### Requirement
Word for word, reproduce every line of the data.
--- --- ---
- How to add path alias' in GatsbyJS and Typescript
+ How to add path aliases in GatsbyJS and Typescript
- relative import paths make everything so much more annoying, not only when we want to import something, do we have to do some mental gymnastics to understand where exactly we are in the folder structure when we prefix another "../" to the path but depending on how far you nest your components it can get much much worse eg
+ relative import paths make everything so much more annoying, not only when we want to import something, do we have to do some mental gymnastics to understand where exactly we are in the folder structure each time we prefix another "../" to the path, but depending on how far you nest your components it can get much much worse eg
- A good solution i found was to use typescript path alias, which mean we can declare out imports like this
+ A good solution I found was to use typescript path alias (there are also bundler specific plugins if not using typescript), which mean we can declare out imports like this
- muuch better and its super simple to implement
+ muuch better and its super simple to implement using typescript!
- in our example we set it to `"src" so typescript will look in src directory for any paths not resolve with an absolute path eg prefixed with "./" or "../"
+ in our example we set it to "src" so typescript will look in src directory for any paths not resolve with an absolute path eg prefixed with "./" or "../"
--- --- ---
### Task solution
- How to add path alias' in GatsbyJS and Typescript
+ How to add path aliases in GatsbyJS and Typescript
- relative import paths make everything so much more annoying, not only when we want to import something, do we have to do some mental gymnastics to understand where exactly we are in the folder structure when we prefix another "../" to the path but depending on how far you nest your components it can get much much worse eg
+ relative import paths make everything so much more annoying, not only when we want to import something, do we have to do some mental gymnastics to understand where exactly we are in the folder structure each time we prefix another "../" to the path, but depending on how far you nest your components it can get much much worse eg
- A good solution i found was to use typescript path alias, which mean we can declare out imports like this
+ A good solution I found was to use typescript path alias (there are also bundler specific plugins if not using typescript), which mean we can declare out imports like this
- muuch better and its super simple to implement
+ muuch better and its super simple to implement using typescript!
- in our example we set it to `"src" so typescript will look in src directory for any paths not resolve with an absolute path eg prefixed with "./" or "../"
+ in our example we set it to "src" so typescript will look in src directory for any paths not resolve with an absolute path eg prefixed with "./" or "../"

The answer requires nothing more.